# Nibbling on finger??



## amandalynn (Jan 4, 2008)

I've been scouring the web for as much information on bettas as I can find, and I've come across several people writing about how they let their bettas nibble on their finger. There is even a video on YouTube of someone putting their tongue in the fishtank and letting the betta bite it! 

I was just wondering if anyone on here does anything like that with their betta. Is it harmful to the fish? Does it hurt your finger if he bites? I thought it was sort of interesting that people do that.


----------



## verbosity (Nov 16, 2007)

MY fish nibble my fingers a lot.. It's really just a pressure. 
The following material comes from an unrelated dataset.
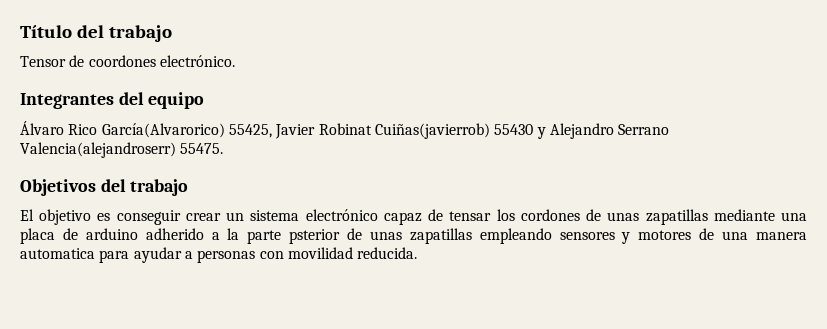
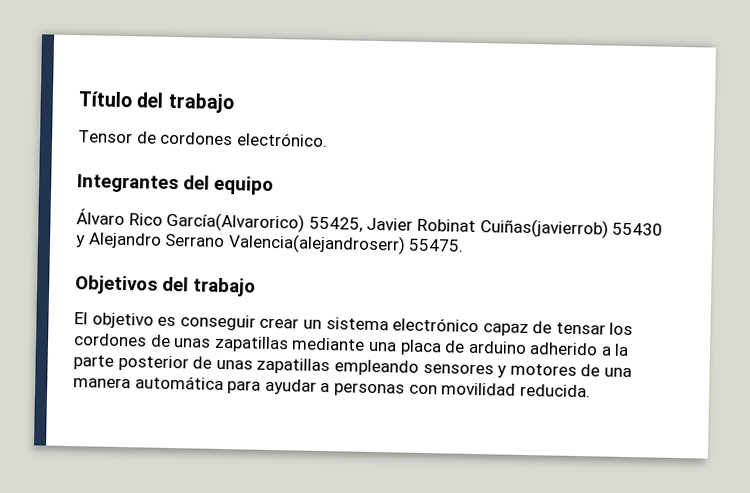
[88,55,156,67] coordones -> [159,131,234,146] cordones
[289,229,341,244] psterior -> [117,354,189,372] posterior
[20,248,95,259] automatica -> [134,375,224,391] automática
I seriously doubt your beta has more punch than my blue gouramis.


----------



## KikiNBatta (Jan 2, 2008)

I wouldn't expect that it would hurt, but I've heard it's bad to touch your fish - your hands have acid, germs, oils, on them.


----------



## SST (Nov 17, 2007)

I certainly wouldn't want to stick my tongue in the tank. ewwww.


----------



## Menolly (Jan 7, 2008)

I pet my betta when I feed him, but I make sure to wash my hands and rinse them thoroughly first. my grandmother had a goldfish that she petted all the time, until the cat realized that the fish would go to the top of the tank when the water was disturbed, and ate the fish.


----------



## amandalynn (Jan 4, 2008)

Menolly said:


> I pet my betta when I feed him, but I make sure to wash my hands and rinse them thoroughly first. my grandmother had a goldfish that she petted all the time, until the cat realized that the fish would go to the top of the tank when the water was disturbed, and ate the fish.


Wow! That's tragic. 

I just thought it was odd that people would pet fish, or let them nibble their fingers. I guess you learn something new everyday!


----------



## Lindsey88 (Nov 23, 2007)

I do a funny thing with my 5 bettas where each of them has to nibble my finger before they get their pellets. lol


----------



## sean_x1 (Jan 26, 2008)

my betta bites me....when ever he gets the chance, you can feel the small teeths and everthing


----------



## Jade999 (Feb 23, 2008)

My betta Crimson seems to be afriad of hands and fingers... its hard enough to take him out of his tank to do a partial water change and clean the tank...on the other hand my otto's love being pet...which is strange


----------



## nikkeita (Feb 25, 2008)

Oh, just like Tarzan. Mine used to nibble my finger while I fed it. Now he gets freaked out when my hand even gets close to the tank, even to feed him. I blame my cat though, she spent all night tormenting the poor thing, that I had to move the tank to a higher shelf. 

I think it tickles


----------



## studioskim3 (Dec 2, 2007)

haha, i pet my betta once, he didn't seem to mind... i made it a habit of my bettas that if they want their food... they have to jump, at least once for it. haha, they're REALLY cute when they jump, I show my bettas off to my friends and they're thrilled about it, so are my parents, haha, they make their betta do it too... cuz I trained it. now they're all fat cuz whenever there is ppl we want to show their "jumping" skills, we have to feed them. It could of course be that they know its feeding time, I have schedule to feed them 3 in the afternoon, and 2 for dinner.


----------



## Blaxicanlatino (Jan 28, 2008)

it feels like sandpaper running across your finger. doesnt hurt 
kina cute


----------



## kirby13580 (Jul 3, 2010)

My fish is scared of my hands


----------